What is needed:
Everything from the line containing "[72,781,130,796] [MSAA] ->" through the final line of the records must be transcribed verbatim; nothing else belongs in the result.

Records supplied:
[Start of Attachment]
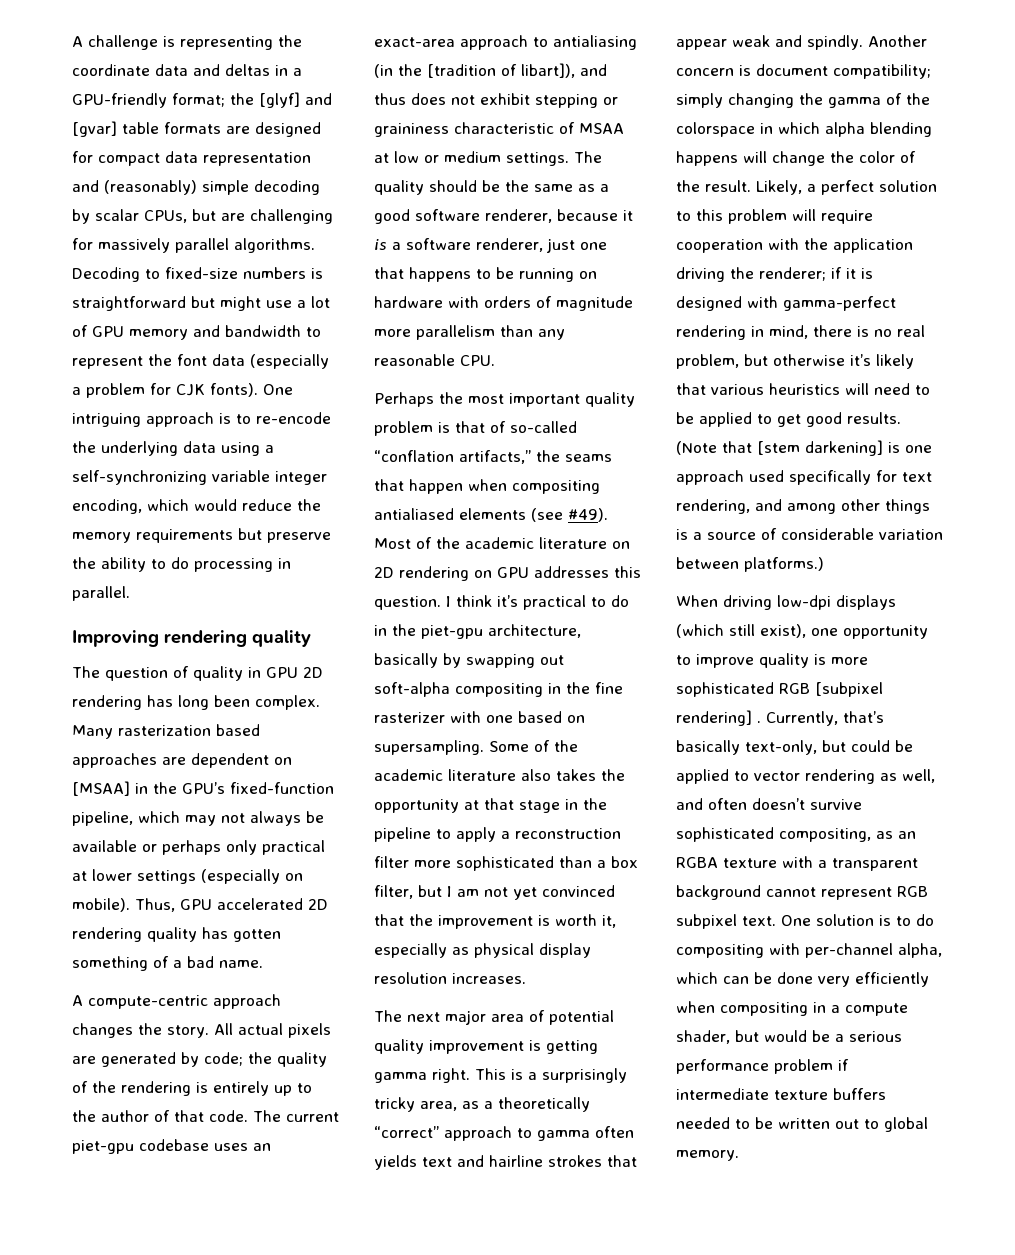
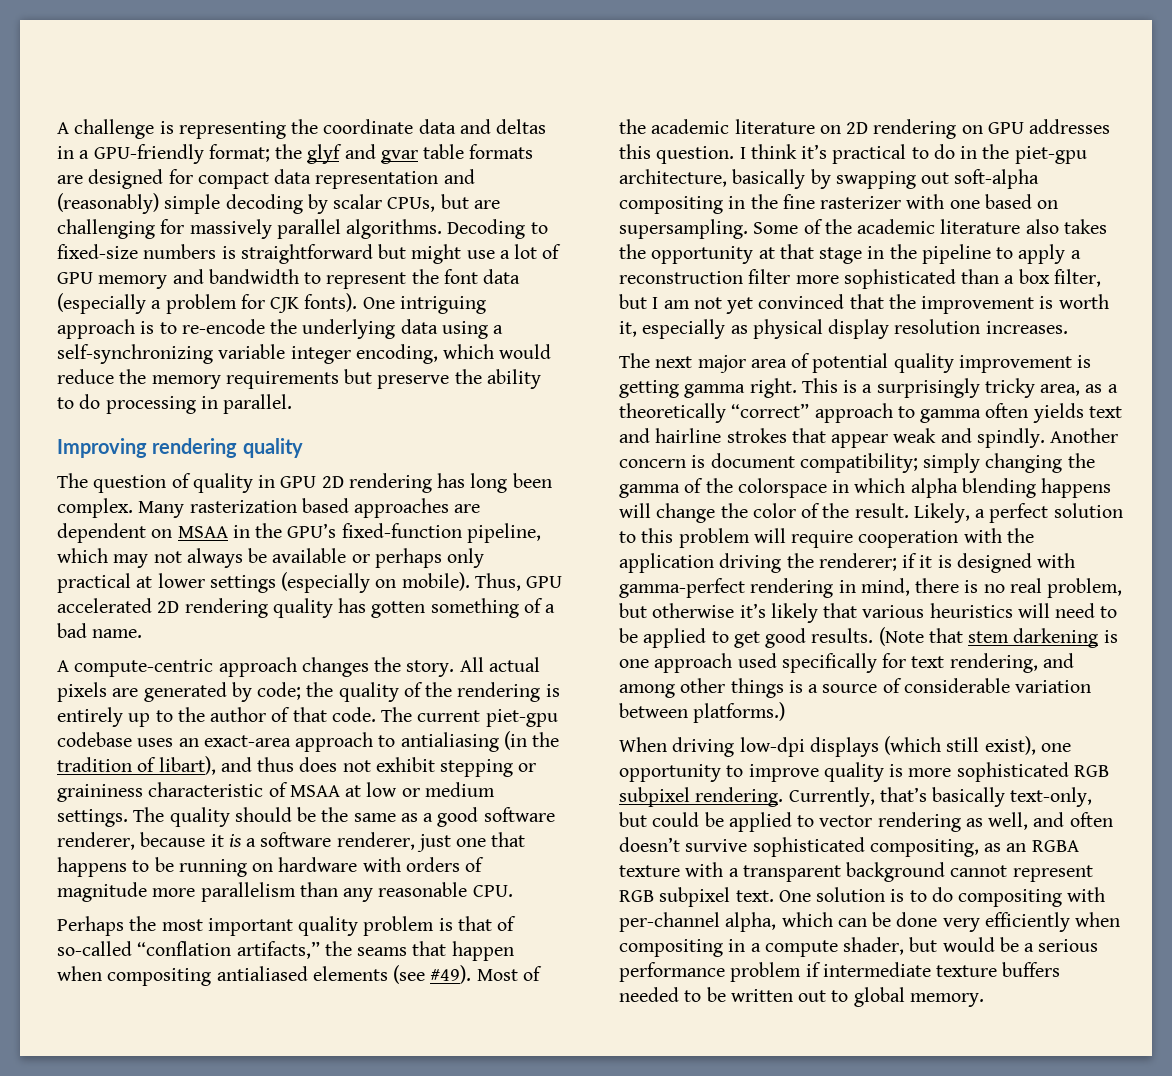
[259,92,332,108] [72,121,117,137] [glyf] and [gvar] -> [307,144,418,164] glyf and gvar
[72,781,130,796] [MSAA] -> [177,526,228,538] MSAA
[427,63,575,78] [tradition of libart]), -> [57,756,216,775] tradition of libart),
[757,440,883,456] [stem darkening] -> [968,628,1099,648] stem darkening
[815,682,883,697] [676,710,761,726] [subpixel rendering] . -> [619,787,784,807] subpixel rendering.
[End of Attachment]
Solution to this exercise:
[72,781,130,796] [MSAA] -> [177,526,228,538] MSAA
[427,63,575,78] [tradition of libart]), -> [57,756,216,775] tradition of libart),
[757,440,883,456] [stem darkening] -> [968,628,1099,648] stem darkening
[815,682,883,697] [676,710,761,726] [subpixel rendering] . -> [619,787,784,807] subpixel rendering.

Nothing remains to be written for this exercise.